#### [TASK DETAILS]
Below this line is a set of entries; quote exactly the lines from the line that contains "Pepperwort Dames Stretch Broek - Bourbon: 4" to the line that contains "MAK COGIC UNIVERSAL", both lines included.

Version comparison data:
......

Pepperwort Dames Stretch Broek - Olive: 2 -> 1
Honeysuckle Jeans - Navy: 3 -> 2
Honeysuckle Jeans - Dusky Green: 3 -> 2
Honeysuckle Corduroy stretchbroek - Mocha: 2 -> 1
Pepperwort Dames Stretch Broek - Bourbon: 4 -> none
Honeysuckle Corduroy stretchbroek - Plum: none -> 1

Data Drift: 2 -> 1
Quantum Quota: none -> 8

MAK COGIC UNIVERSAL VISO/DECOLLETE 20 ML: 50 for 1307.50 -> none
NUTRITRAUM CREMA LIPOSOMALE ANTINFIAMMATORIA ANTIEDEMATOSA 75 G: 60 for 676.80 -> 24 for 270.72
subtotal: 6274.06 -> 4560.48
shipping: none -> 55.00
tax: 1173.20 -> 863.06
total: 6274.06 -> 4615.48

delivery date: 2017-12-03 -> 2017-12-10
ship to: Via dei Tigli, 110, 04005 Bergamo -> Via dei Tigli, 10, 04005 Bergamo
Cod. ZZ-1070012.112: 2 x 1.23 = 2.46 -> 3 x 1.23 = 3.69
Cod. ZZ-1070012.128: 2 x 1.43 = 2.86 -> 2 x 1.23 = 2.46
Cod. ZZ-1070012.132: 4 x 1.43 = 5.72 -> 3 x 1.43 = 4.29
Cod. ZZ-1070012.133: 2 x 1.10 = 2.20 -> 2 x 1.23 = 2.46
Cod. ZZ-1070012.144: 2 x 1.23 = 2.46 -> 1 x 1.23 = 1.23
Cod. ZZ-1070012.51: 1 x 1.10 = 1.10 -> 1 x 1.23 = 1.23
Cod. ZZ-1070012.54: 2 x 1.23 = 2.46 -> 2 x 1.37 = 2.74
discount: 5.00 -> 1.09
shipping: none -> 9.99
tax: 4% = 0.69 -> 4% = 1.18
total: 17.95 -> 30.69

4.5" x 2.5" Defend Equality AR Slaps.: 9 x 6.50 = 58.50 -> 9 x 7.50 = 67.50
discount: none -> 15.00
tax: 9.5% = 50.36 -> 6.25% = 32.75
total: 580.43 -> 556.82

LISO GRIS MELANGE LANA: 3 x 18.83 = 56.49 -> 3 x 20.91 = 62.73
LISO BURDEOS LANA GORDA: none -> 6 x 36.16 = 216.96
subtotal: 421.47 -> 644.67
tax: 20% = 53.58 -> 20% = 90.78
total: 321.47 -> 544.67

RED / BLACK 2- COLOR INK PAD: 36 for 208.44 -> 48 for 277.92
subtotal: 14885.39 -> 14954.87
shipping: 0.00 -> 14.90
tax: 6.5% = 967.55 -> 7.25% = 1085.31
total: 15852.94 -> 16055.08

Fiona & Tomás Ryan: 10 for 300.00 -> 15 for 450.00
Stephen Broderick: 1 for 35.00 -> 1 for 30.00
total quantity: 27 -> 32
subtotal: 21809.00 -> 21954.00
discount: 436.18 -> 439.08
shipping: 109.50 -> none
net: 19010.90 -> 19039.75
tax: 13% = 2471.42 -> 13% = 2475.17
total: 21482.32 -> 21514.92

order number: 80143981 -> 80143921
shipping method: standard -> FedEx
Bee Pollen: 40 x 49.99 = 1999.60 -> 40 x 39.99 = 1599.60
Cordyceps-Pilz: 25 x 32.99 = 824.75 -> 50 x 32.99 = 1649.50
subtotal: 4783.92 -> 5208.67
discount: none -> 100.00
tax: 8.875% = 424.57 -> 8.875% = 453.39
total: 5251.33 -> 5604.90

......

#### [SOLUTION FOR THIS PROBLEM]
Pepperwort Dames Stretch Broek - Bourbon: 4 -> none
Honeysuckle Corduroy stretchbroek - Plum: none -> 1

Data Drift: 2 -> 1
Quantum Quota: none -> 8

MAK COGIC UNIVERSAL VISO/DECOLLETE 20 ML: 50 for 1307.50 -> none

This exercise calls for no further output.